Three-column diagram showing how the same work order page prioritizes different first fields per role: Task Creator sees Title, Priority, Assign; Field Technician sees Checklist, Location, Parts; Coordinator sees Activity, Status, Audit Trail
Same page, different first three fields per role. Nobody has to translate.
60% Drop in task abandonment
90% Drop in support tickets on work-order flows
100K+ Users served across insurance & property management

Team & leadership impact

Led
Lead Product Designer at Helixintel, end-to-end on the work order overhaul
Partnered with
VP of Customer Success, Product Director, Customer Service leadership, enterprise insurance partners, engineering on implementation

The patterns we shipped here became the contribution model the team uses for new surfaces in the broader CMMS overhaul.
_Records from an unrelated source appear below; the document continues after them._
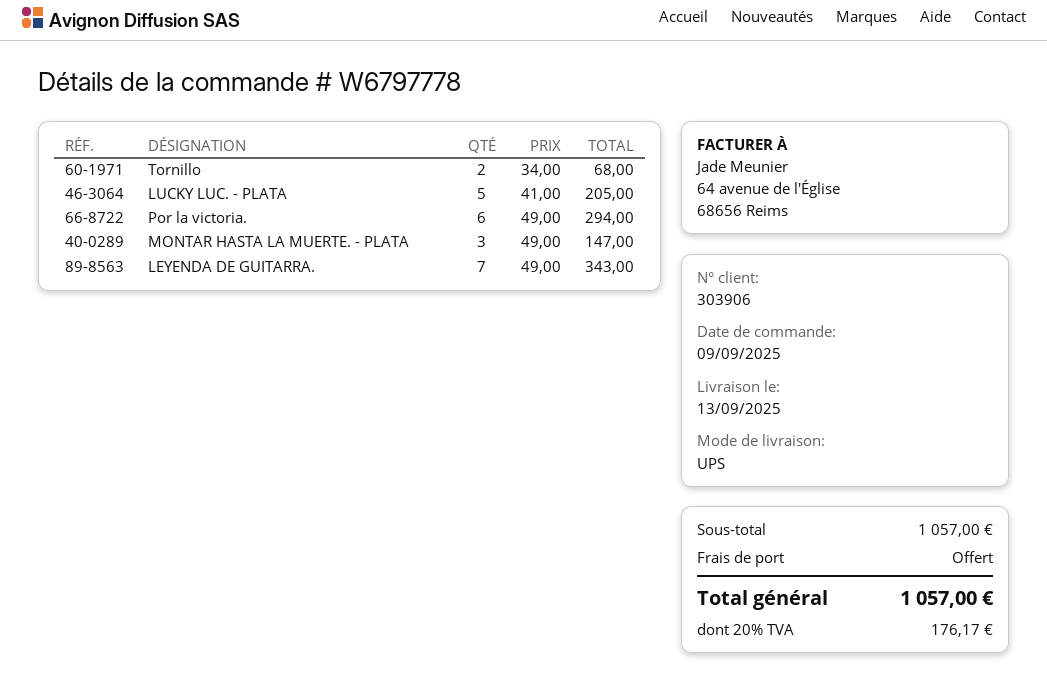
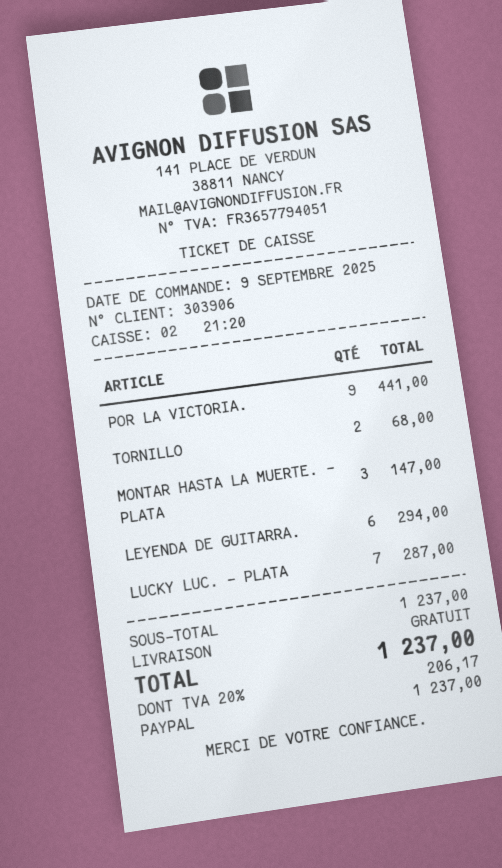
LUCKY LUC. - PLATA: 5 for 205.00 -> 7 for 287.00
Por la victoria.: 6 for 294.00 -> 9 for 441.00
LEYENDA DE GUITARRA.: 7 for 343.00 -> 6 for 294.00
subtotal: 1057.00 -> 1237.00
tax: 20% = 176.17 -> 20% = 206.17
total: 1057.00 -> 1237.00

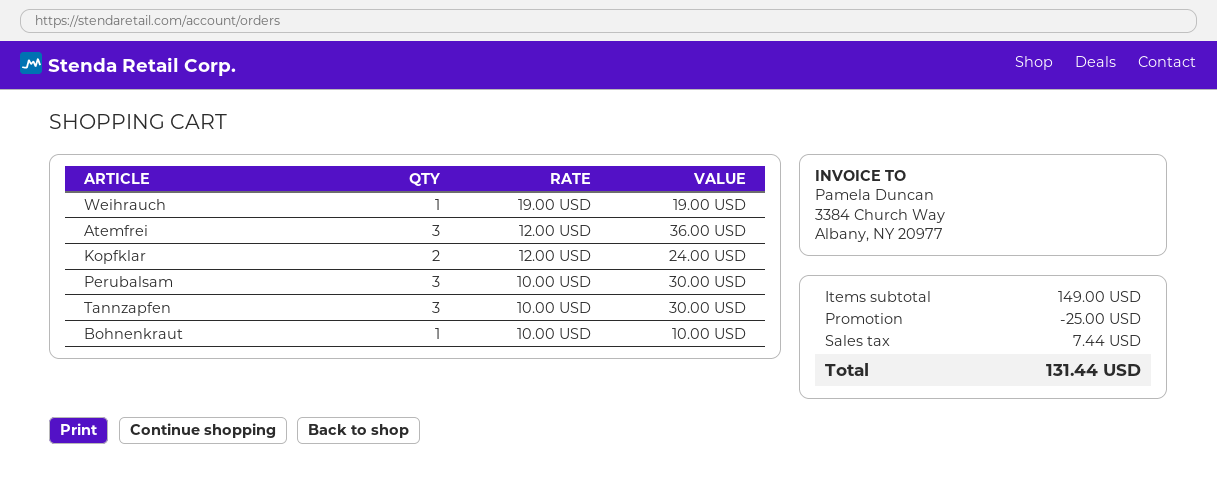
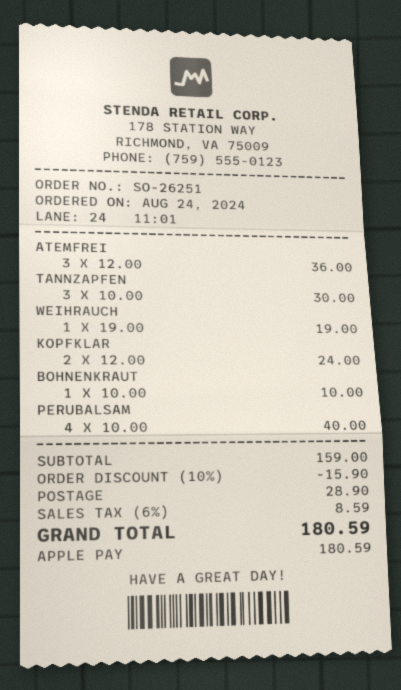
Perubalsam: 3 x 10.00 = 30.00 -> 4 x 10.00 = 40.00
subtotal: 149.00 -> 159.00
discount: 25.00 -> 15.90
shipping: none -> 28.90
tax: 7.44 -> 8.59
total: 131.44 -> 180.59

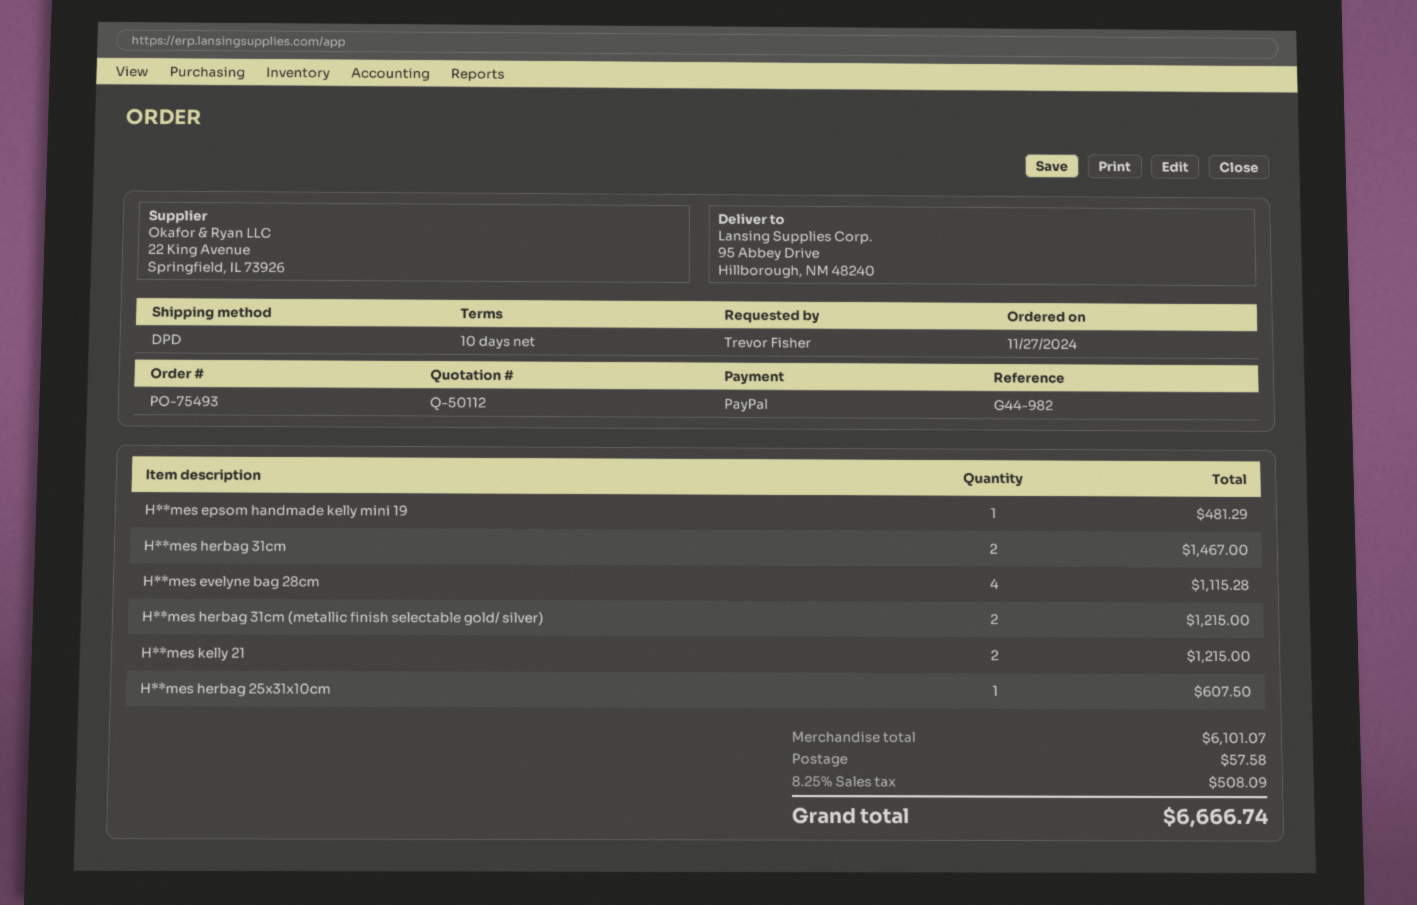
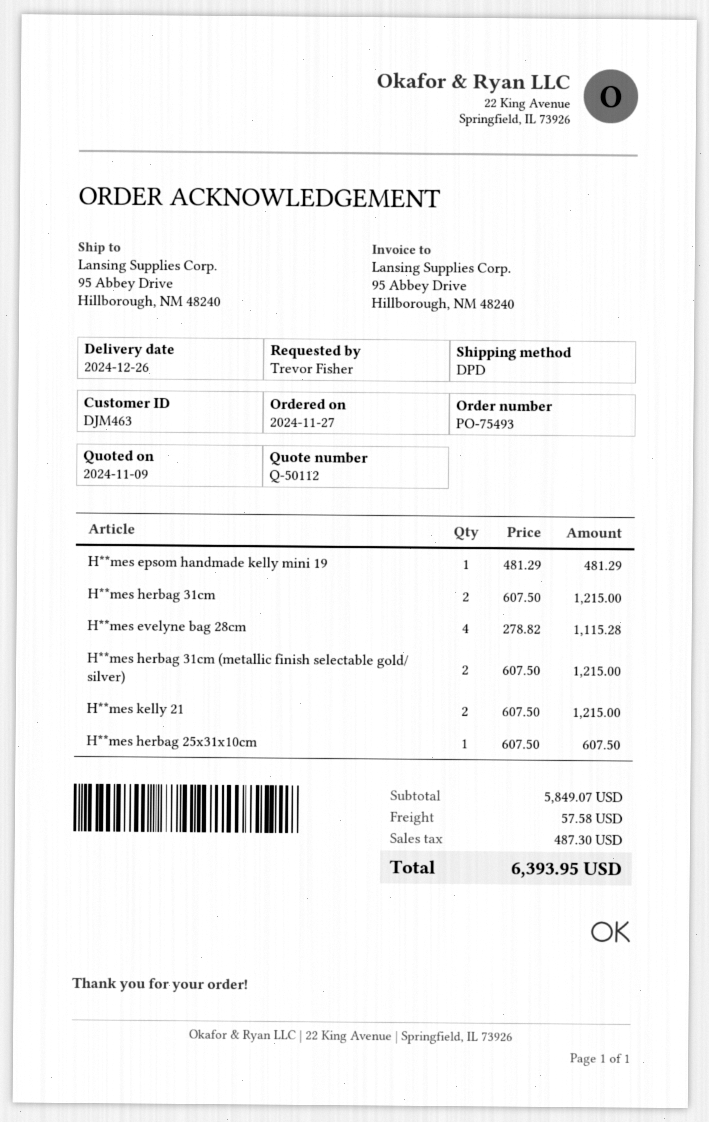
H**mes herbag 31cm: 2 for 1467.00 -> 2 for 1215.00
subtotal: 6101.07 -> 5849.07
tax: 508.09 -> 487.30
total: 6666.74 -> 6393.95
Beyond the metrics, the lasting effect was structural. The work order is no longer a conversation about “is this saved?” in standups or support queues. It’s a stable foundation the rest of the product builds on.

What I’d do differently

We deferred bulk-action workflows to phase 2 to keep the initial scope manageable. Customers asked for them loudly within the first month. If I were running it back I’d ship bulk actions in phase 1 and trade off a less polished empty state. Filled state is where 95% of usage lives. That’s where investment should go first.

Three nested dialogs collapsed into one role-zoned page, and 90% of the work-order support tickets that had been dogging the team went with them.